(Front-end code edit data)
Segment Open

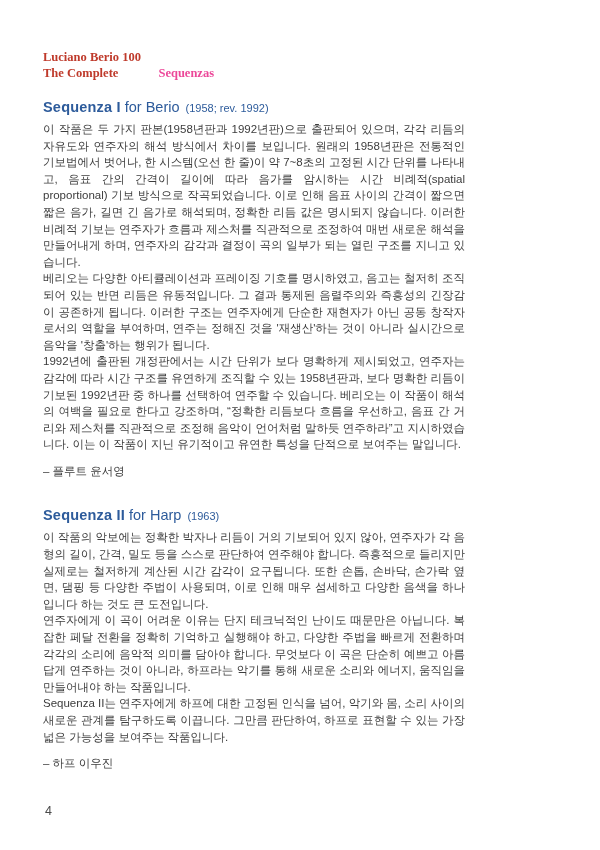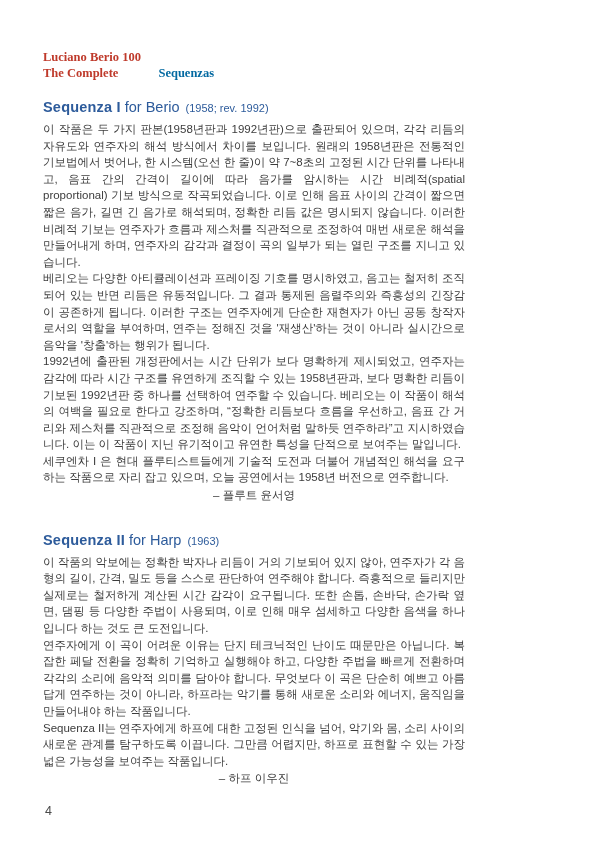--- a/index.html
+++ b/index.html
@@ -25,7 +25,7 @@
     line-height: 15.5px;
     color: #bf3a2b;
   }
-  .brand .orange { color: #0369a1; padding-left: 37px; }
+  .brand .orange { color: #ec4899; padding-left: 37px; }
 
   
   .piece-title {

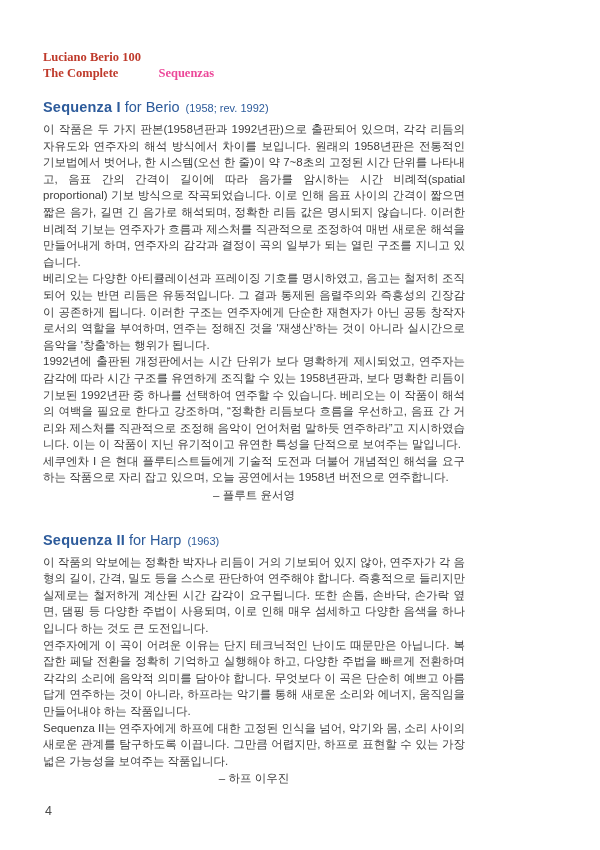--- a/index.html
+++ b/index.html
@@ -83,7 +83,6 @@
         <p>이 작품은 두 가지 판본(1958년판과 1992년판)으로 출판되어 있으며, 각각 리듬의 자유도와 연주자의 해석 방식에서 차이를 보입니다. 원래의 1958년판은 전통적인 기보법에서 벗어나, 한 시스템(오선 한 줄)이 약 7~8초의 고정된 시간 단위를 나타내고, 음표 간의 간격이 길이에 따라 음가를 암시하는 시간 비례적(spatial proportional) 기보 방식으로 작곡되었습니다. 이로 인해 음표 사이의 간격이 짧으면 짧은 음가, 길면 긴 음가로 해석되며, 정확한 리듬 값은 명시되지 않습니다. 이러한 비례적 기보는 연주자가 흐름과 제스처를 직관적으로 조정하여 매번 새로운 해석을 만들어내게 하며, 연주자의 감각과 결정이 곡의 일부가 되는 열린 구조를 지니고 있습니다.</p>
         <p>베리오는 다양한 아티큘레이션과 프레이징 기호를 명시하였고, 음고는 철저히 조직되어 있는 반면 리듬은 유동적입니다. 그 결과 통제된 음렬주의와 즉흥성의 긴장감이 공존하게 됩니다. 이러한 구조는 연주자에게 단순한 재현자가 아닌 공동 창작자로서의 역할을 부여하며, 연주는 정해진 것을 '재생산'하는 것이 아니라 실시간으로 음악을 '창출'하는 행위가 됩니다.</p>
         <p>1992년에 출판된 개정판에서는 시간 단위가 보다 명확하게 제시되었고, 연주자는 감각에 따라 시간 구조를 유연하게 조직할 수 있는 1958년판과, 보다 명확한 리듬이 기보된 1992년판 중 하나를 선택하여 연주할 수 있습니다. 베리오는 이 작품이 해석의 여백을 필요로 한다고 강조하며, “정확한 리듬보다 흐름을 우선하고, 음표 간 거리와 제스처를 직관적으로 조정해 음악이 언어처럼 말하듯 연주하라”고 지시하였습니다. 이는 이 작품이 지닌 유기적이고 유연한 특성을 단적으로 보여주는 말입니다.</p>
-        <p>세쿠엔차 I 은 현대 플루티스트들에게 기술적 도전과 더불어 개념적인 해석을 요구하는 작품으로 자리 잡고 있으며, 오늘 공연에서는 1958년 버전으로 연주합니다.</p>
       </div>
       <div class="attribution">– 플루트 윤서영</div>
     </section>

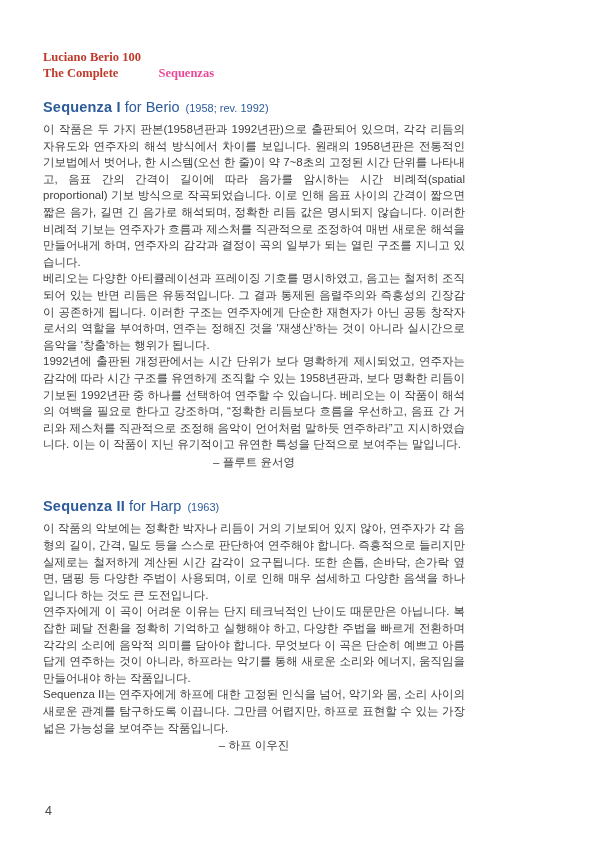--- a/index.html
+++ b/index.html
@@ -55,8 +55,8 @@
     font-size: 11.5px;
     line-height: 16.6px;
     color: #3c3c3c;
-    text-align: center;
-    margin-top: 1px;
+    text-align: left;
+    margin-top: 10px;
   }
   .page-number {
     position: absolute;

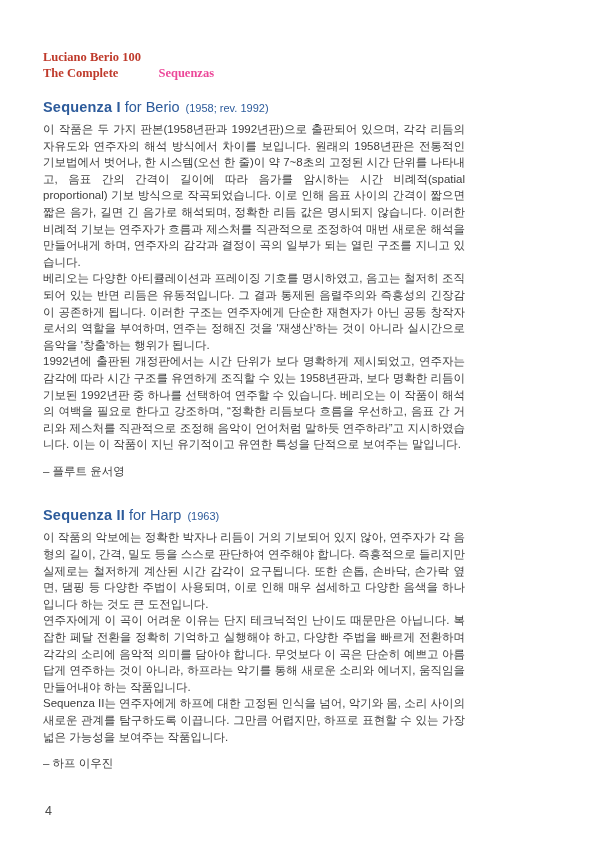--- a/index.html
+++ b/index.html
@@ -92,7 +92,7 @@
       <div class="body-text">
         <p>이 작품의 악보에는 정확한 박자나 리듬이 거의 기보되어 있지 않아, 연주자가 각 음형의 길이, 간격, 밀도 등을 스스로 판단하여 연주해야 합니다. 즉흥적으로 들리지만 실제로는 철저하게 계산된 시간 감각이 요구됩니다. 또한 손톱, 손바닥, 손가락 옆면, 댐핑 등 다양한 주법이 사용되며, 이로 인해 매우 섬세하고 다양한 음색을 하나입니다 하는 것도 큰 도전입니다.</p>
         <p>연주자에게 이 곡이 어려운 이유는 단지 테크닉적인 난이도 때문만은 아닙니다. 복잡한 페달 전환을 정확히 기억하고 실행해야 하고, 다양한 주법을 빠르게 전환하며 각각의 소리에 음악적 의미를 담아야 합니다. 무엇보다 이 곡은 단순히 예쁘고 아름답게 연주하는 것이 아니라, 하프라는 악기를 통해 새로운 소리와 에너지, 움직임을 만들어내야 하는 작품입니다.</p>
-        <p>Sequenza II는 연주자에게 하프에 대한 고정된 인식을 넘어, 악기와 몸, 소리 사이의 새로운 관계를 탐구하도록 이끕니다. 그만큼 어렵지만, 하프로 표현할 수 있는 가장 넓은 가능성을 보여주는 작품입니다.</p>
+        <p>Sequenza II는 연주자에게 하프에 대한 고정된 인식을 넘어, 악기와 몸, 소리 사이의 새로운 관계를 탐구하도록 이끕니다. 그만큼 판단하여, 하프로 표현할 수 있는 가장 넓은 가능성을 보여주는 작품입니다.</p>
       </div>
       <div class="attribution">– 하프 이우진</div>
     </section>

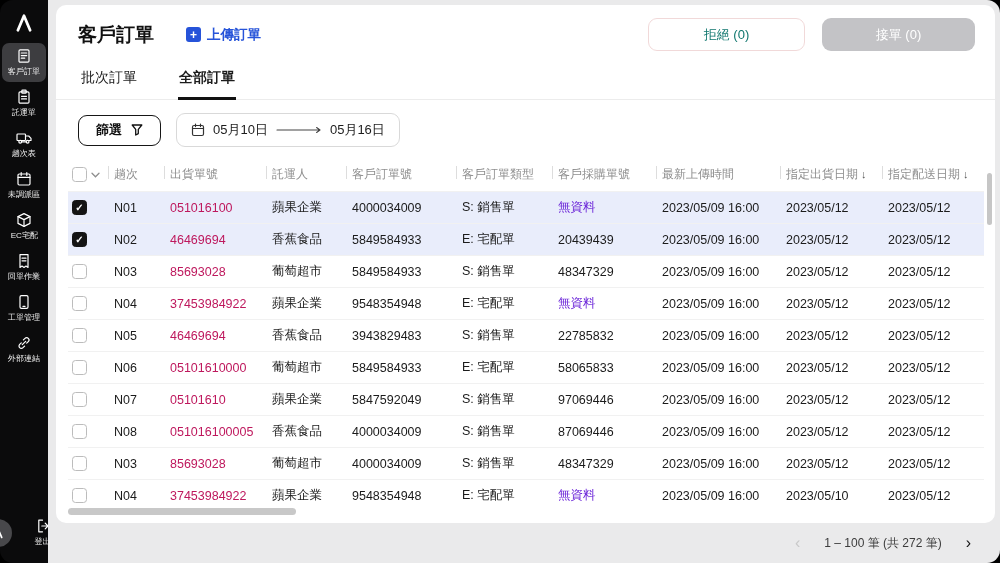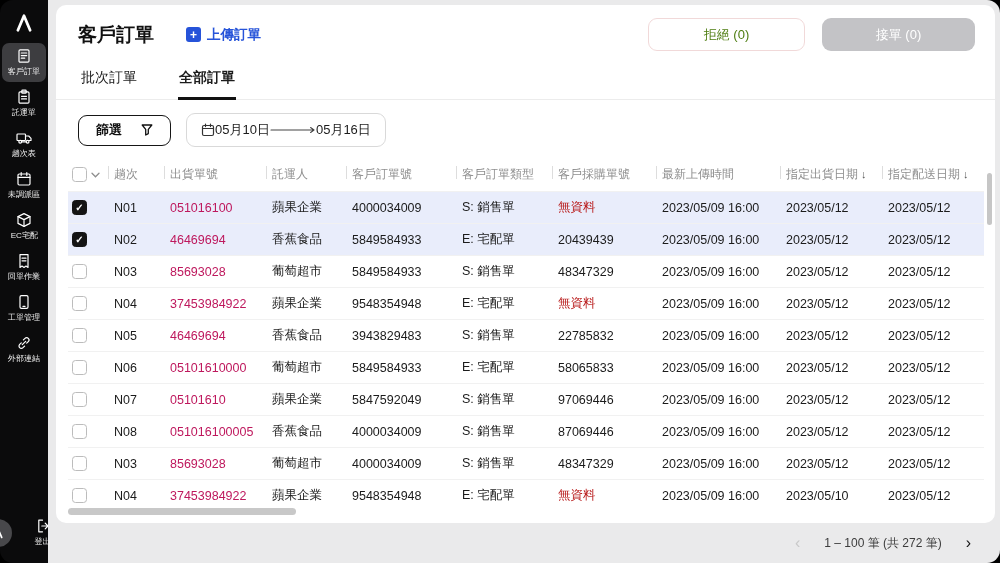--- a/index.html
+++ b/index.html
@@ -27,7 +27,7 @@
   .plus-icon{width:15px;height:15px;border-radius:3px;background:#2653d9;color:#fff;display:flex;align-items:center;justify-content:center;font-size:12px;font-weight:700;line-height:1;}
   .plus-icon::before{content:"+";}
   .spacer{flex:1;}
-  .btn-reject{width:157px;height:33px;border:1px solid #f1d9d9;border-radius:9px;background:#fff;color:#4d7c0f;font-size:13px;font-family:inherit;}
+  .btn-reject{width:157px;height:33px;border:1px solid #f1d9d9;border-radius:9px;background:#fff;color:#0f766e;font-size:13px;font-family:inherit;}
   .btn-accept{width:153px;height:33px;border:none;border-radius:9px;background:#c3c3c6;color:#fff;font-size:13px;margin-left:17px;font-family:inherit;}
 
   .tabs{display:flex;gap:40px;padding:2px 24px 0;border-bottom:1px solid #ececec;}

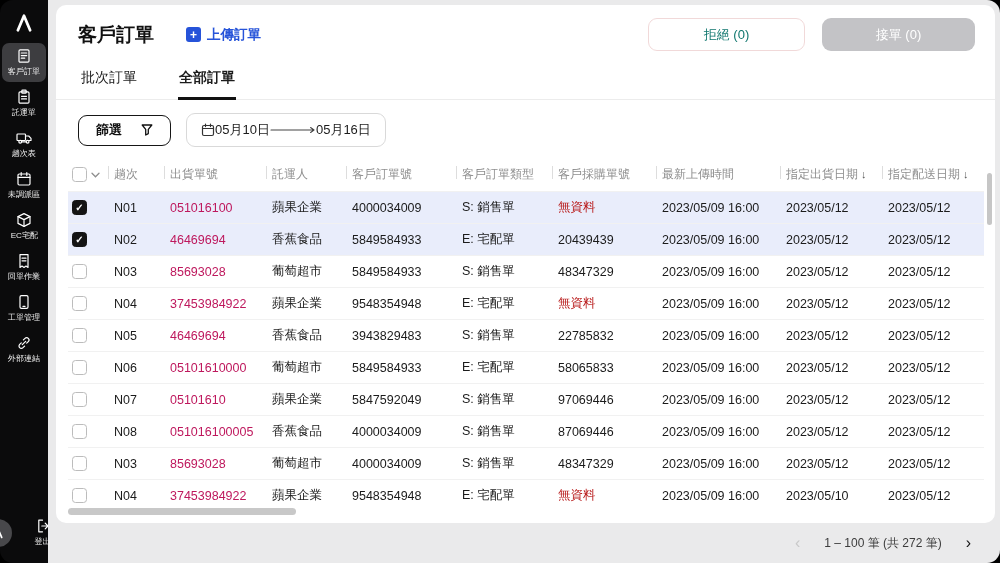--- a/index.html
+++ b/index.html
@@ -35,7 +35,7 @@
   .tab.active{font-weight:700;border-bottom-color:#111;}
 
   .filter-row{display:flex;align-items:center;gap:15px;padding:13px 22px 10px;}
-  .filter-btn{display:flex;align-items:center;gap:19px;border:1.5px solid #161616;border-radius:9px;background:#fff;height:31px;padding:0 17px;font-size:13px;font-weight:700;color:#111;font-family:inherit;cursor:pointer;}
+  .filter-btn{display:flex;align-items:center;gap:9px;border:1.5px solid #161616;border-radius:9px;background:#fff;height:31px;padding:0 17px;font-size:13px;font-weight:700;color:#111;font-family:inherit;cursor:pointer;}
   .date-box{display:flex;align-items:center;gap:0;border:1px solid #d9d9d9;border-radius:9px;height:32px;padding:0 14px;font-size:13px;color:#1c1c1c;cursor:pointer;}
   .search-box{display:flex;align-items:stretch;border:1px solid #d9d9d9;border-radius:9px;height:32px;width:182px;overflow:hidden;}
   .search-input{border:none;outline:none;flex:1;padding:0 12px;font-size:13px;min-width:0;font-family:inherit;}

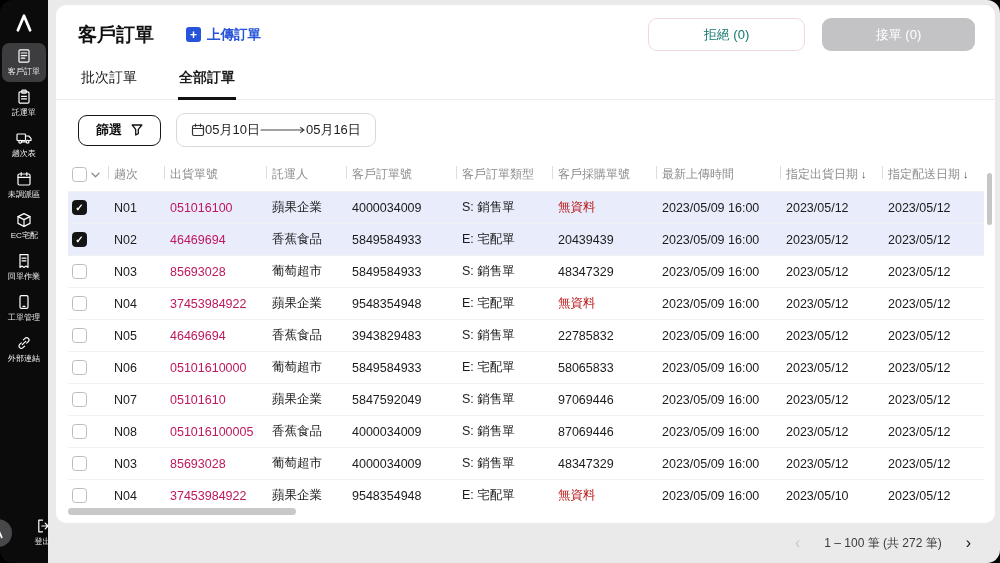--- a/index.html
+++ b/index.html
@@ -36,7 +36,7 @@
 
   .filter-row{display:flex;align-items:center;gap:15px;padding:13px 22px 10px;}
   .filter-btn{display:flex;align-items:center;gap:9px;border:1.5px solid #161616;border-radius:9px;background:#fff;height:31px;padding:0 17px;font-size:13px;font-weight:700;color:#111;font-family:inherit;cursor:pointer;}
-  .date-box{display:flex;align-items:center;gap:0;border:1px solid #d9d9d9;border-radius:9px;height:32px;padding:0 14px;font-size:13px;color:#1c1c1c;cursor:pointer;}
+  .date-box{display:flex;align-items:center;gap:8px;border:1px solid #d9d9d9;border-radius:9px;height:32px;padding:0 14px;font-size:13px;color:#1c1c1c;cursor:pointer;}
   .search-box{display:flex;align-items:stretch;border:1px solid #d9d9d9;border-radius:9px;height:32px;width:182px;overflow:hidden;}
   .search-input{border:none;outline:none;flex:1;padding:0 12px;font-size:13px;min-width:0;font-family:inherit;}
   .search-input::placeholder{color:#b7b7b7;}

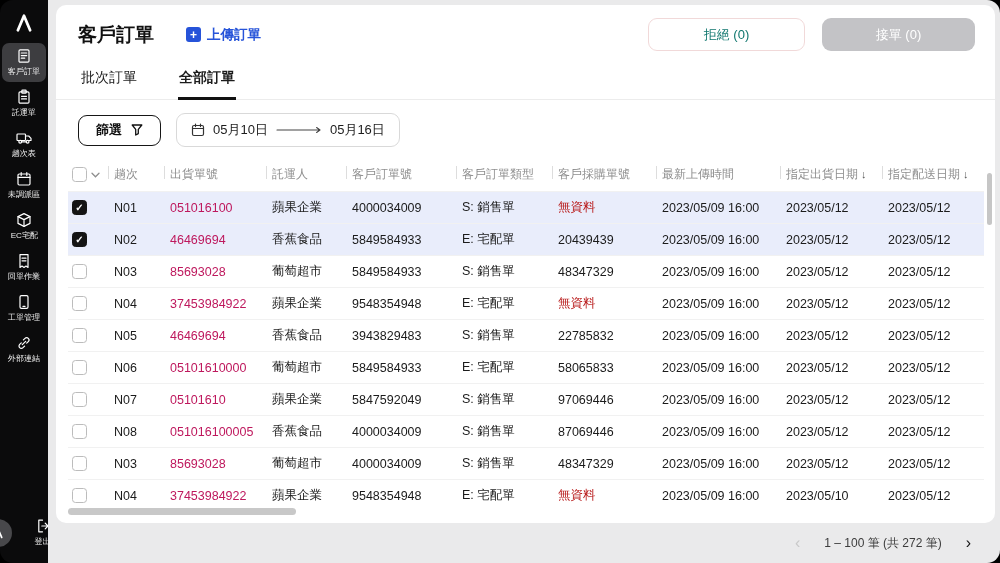--- a/index.html
+++ b/index.html
@@ -53,7 +53,7 @@
   .td-check,.th-check{padding-left:4px;}
   .th-check-inner{display:flex;align-items:center;gap:4px;}
   .link{color:#be185d;cursor:pointer;}
-  .muted{color:#b91c1c;}
+  .muted{color:#6d28d9;}
   .sort{color:#555;font-size:11px;margin-left:3px;}
   .cb{width:15px;height:15px;border:1.5px solid #bcbcbc;border-radius:3.5px;background:#fff;display:inline-flex;align-items:center;justify-content:center;box-sizing:border-box;cursor:pointer;vertical-align:middle;}
   .cb.on{background:#141414;border-color:#141414;}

Segment Closed

Try it
Search the entries above for "Sequenza". Return every line that has it.

Solution below
-        <p>Sequenza II는 연주자에게 하프에 대한 고정된 인식을 넘어, 악기와 몸, 소리 사이의 새로운 관계를 탐구하도록 이끕니다. 그만큼 어렵지만, 하프로 표현할 수 있는 가장 넓은 가능성을 보여주는 작품입니다.</p>
+        <p>Sequenza II는 연주자에게 하프에 대한 고정된 인식을 넘어, 악기와 몸, 소리 사이의 새로운 관계를 탐구하도록 이끕니다. 그만큼 판단하여, 하프로 표현할 수 있는 가장 넓은 가능성을 보여주는 작품입니다.</p>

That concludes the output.